Abstract
Mobile phones, due to their audio processing capabilities, have the potential to facilitate the diagnosis of heart disease through automated auscultation. However, such a platform is likely to be used by non-experts, and hence, it is essential that such a device is able to automatically differentiate poor quality from diagnostically useful recordings since non-experts are more likely to make poor-quality recordings. This paper investigates the automated signal quality assessment of heart sound recordings performed using both mobile phone-based and commercial medical-grade electronic stethoscopes.
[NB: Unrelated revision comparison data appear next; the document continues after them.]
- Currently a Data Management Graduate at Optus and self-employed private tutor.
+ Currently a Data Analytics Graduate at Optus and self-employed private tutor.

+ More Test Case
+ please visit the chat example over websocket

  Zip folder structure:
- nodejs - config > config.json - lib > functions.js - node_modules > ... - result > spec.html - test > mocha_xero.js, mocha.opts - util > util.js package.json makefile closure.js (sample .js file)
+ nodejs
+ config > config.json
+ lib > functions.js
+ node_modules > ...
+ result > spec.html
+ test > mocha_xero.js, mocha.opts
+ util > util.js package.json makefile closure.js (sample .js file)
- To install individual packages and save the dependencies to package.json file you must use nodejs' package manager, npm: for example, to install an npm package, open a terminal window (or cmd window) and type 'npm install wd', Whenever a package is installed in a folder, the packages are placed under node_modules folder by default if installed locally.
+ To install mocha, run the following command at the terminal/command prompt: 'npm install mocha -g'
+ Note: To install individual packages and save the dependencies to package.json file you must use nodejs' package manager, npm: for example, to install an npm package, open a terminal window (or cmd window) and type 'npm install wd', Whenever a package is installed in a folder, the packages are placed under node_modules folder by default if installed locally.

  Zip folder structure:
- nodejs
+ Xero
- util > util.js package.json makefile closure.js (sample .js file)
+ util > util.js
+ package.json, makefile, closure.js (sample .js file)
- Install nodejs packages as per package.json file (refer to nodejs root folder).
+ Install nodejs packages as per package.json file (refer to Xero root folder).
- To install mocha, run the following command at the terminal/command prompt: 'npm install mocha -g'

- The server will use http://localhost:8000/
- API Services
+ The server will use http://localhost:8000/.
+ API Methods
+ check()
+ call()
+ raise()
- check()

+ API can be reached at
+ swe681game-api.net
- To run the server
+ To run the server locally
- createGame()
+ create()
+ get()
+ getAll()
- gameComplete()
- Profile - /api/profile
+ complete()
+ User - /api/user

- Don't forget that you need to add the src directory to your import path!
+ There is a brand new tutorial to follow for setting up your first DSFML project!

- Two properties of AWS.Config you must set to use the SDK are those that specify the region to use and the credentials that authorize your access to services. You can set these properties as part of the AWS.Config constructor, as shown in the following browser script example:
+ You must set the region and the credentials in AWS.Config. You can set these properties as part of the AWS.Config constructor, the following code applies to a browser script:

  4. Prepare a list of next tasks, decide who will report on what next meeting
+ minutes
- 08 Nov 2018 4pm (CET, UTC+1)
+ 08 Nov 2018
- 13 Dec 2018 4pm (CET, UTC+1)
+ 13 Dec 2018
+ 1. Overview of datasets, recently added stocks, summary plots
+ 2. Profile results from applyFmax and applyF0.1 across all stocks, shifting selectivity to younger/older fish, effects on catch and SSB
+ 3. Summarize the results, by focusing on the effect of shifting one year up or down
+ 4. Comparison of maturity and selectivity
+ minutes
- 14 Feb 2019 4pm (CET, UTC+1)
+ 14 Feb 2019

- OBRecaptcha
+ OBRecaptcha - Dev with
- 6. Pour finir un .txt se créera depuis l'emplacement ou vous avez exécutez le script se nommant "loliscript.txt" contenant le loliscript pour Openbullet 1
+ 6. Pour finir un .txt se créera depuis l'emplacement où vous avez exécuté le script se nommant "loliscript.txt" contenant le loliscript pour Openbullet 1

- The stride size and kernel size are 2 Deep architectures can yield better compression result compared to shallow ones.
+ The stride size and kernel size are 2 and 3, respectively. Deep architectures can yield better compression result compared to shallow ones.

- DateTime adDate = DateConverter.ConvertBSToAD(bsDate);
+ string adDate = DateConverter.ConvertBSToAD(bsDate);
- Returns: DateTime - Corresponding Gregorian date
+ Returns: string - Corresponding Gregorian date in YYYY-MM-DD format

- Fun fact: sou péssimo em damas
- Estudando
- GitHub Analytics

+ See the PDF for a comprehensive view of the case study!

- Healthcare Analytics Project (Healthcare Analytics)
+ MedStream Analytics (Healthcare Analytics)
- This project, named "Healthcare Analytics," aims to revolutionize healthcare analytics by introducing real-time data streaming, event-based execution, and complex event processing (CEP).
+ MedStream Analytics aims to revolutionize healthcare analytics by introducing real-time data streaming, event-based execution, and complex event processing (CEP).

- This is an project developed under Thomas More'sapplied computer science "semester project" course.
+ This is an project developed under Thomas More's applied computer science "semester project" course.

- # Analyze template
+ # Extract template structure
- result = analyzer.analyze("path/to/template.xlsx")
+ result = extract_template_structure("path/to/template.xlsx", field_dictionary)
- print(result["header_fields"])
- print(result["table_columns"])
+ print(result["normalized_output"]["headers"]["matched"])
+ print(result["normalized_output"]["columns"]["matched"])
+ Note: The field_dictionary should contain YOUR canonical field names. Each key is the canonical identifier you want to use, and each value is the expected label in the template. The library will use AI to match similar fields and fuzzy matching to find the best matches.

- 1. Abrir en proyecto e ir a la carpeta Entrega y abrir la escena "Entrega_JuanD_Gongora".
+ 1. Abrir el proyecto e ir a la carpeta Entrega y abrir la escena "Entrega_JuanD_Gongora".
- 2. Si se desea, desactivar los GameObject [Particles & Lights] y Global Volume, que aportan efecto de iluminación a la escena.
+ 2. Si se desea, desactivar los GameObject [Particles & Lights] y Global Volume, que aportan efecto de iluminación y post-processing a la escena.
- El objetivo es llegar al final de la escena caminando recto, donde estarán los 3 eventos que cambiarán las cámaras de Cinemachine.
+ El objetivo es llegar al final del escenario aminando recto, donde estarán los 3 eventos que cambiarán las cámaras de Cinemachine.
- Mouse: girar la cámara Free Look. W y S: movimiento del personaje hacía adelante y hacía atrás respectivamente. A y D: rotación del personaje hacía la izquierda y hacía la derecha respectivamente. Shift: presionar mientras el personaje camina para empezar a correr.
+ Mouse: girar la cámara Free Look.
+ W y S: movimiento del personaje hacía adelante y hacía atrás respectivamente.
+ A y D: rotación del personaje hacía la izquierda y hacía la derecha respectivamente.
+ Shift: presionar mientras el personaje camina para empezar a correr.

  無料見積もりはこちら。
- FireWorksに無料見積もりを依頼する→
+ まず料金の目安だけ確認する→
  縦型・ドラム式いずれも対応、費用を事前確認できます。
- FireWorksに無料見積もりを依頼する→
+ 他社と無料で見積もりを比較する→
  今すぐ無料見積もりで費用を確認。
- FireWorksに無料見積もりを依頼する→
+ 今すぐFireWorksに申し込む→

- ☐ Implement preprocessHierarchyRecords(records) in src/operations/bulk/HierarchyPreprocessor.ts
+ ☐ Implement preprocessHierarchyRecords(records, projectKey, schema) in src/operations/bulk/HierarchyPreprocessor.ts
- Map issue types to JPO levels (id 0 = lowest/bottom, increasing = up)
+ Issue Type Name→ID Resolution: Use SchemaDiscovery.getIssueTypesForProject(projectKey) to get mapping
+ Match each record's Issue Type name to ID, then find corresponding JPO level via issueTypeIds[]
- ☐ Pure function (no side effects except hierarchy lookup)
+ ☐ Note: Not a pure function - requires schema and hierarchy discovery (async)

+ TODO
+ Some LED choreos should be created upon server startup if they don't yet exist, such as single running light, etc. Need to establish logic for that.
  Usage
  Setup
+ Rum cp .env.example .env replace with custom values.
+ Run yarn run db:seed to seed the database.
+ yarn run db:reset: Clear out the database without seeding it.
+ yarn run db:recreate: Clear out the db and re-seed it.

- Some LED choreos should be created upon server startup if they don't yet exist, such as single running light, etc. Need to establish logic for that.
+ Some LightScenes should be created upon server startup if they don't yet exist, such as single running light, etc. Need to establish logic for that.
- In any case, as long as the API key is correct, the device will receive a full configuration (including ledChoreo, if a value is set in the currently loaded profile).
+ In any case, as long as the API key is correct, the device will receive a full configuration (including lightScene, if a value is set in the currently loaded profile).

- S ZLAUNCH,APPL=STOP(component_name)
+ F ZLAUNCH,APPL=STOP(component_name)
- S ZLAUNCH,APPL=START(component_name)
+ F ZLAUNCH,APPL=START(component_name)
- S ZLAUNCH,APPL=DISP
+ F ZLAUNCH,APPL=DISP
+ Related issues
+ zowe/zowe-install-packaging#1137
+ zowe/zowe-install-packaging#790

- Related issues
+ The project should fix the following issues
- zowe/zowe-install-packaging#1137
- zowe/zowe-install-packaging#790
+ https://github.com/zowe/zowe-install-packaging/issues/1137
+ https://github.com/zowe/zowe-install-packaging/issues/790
The recordings, each 60 s long, were taken from 151 random adult individuals with varying diagnoses referred to a cardiac clinic and were professionally annotated by five experts. A mean voting procedure was used to compute a final quality label for each recording. Nine signal quality indices were defined and calculated for each recording. A logistic regression model for classifying binary quality was then trained and tested. The inter-rater agreement level for the stethoscope and mobile phone recordings was measured using Conger’s kappa for multiclass sets and found to be 0.24 and 0.54, respectively. One-third of all the mobile phone-recorded phonocardiogram (PCG) signals were found to be of sufficient quality for analysis. The classifier was able to distinguish good- and poor-quality mobile phone recordings with 82.2% accuracy, and those made with the electronic stethoscope with an accuracy of 86.5%. We conclude that our classification approach provides a mechanism for substantially improving auscultation recordings by non-experts. This work is the first systematic evaluation of a PCG signal quality classification algorithm (using a separate test dataset) and assessment of the quality of PCG recordings captured by non-experts, using both a medical-grade digital stethoscope and a mobile phone.
Disclosure statement
The authors report no conflicts of interest. The authors alone are responsible for the content and writing of this article.
Notes
1 A retrospective analysis of the robustness of the classification when varying m and r was performed when using single-feature seSQI classification with regularised logistic regression. It was found that increasing m led to a decrease in classification accuracy for both the iPhone and Littmann devices, while the results varied little (less than 2%) when varying r between 0.0008 and 0.002. Values of r outside of this range led to decreased performance.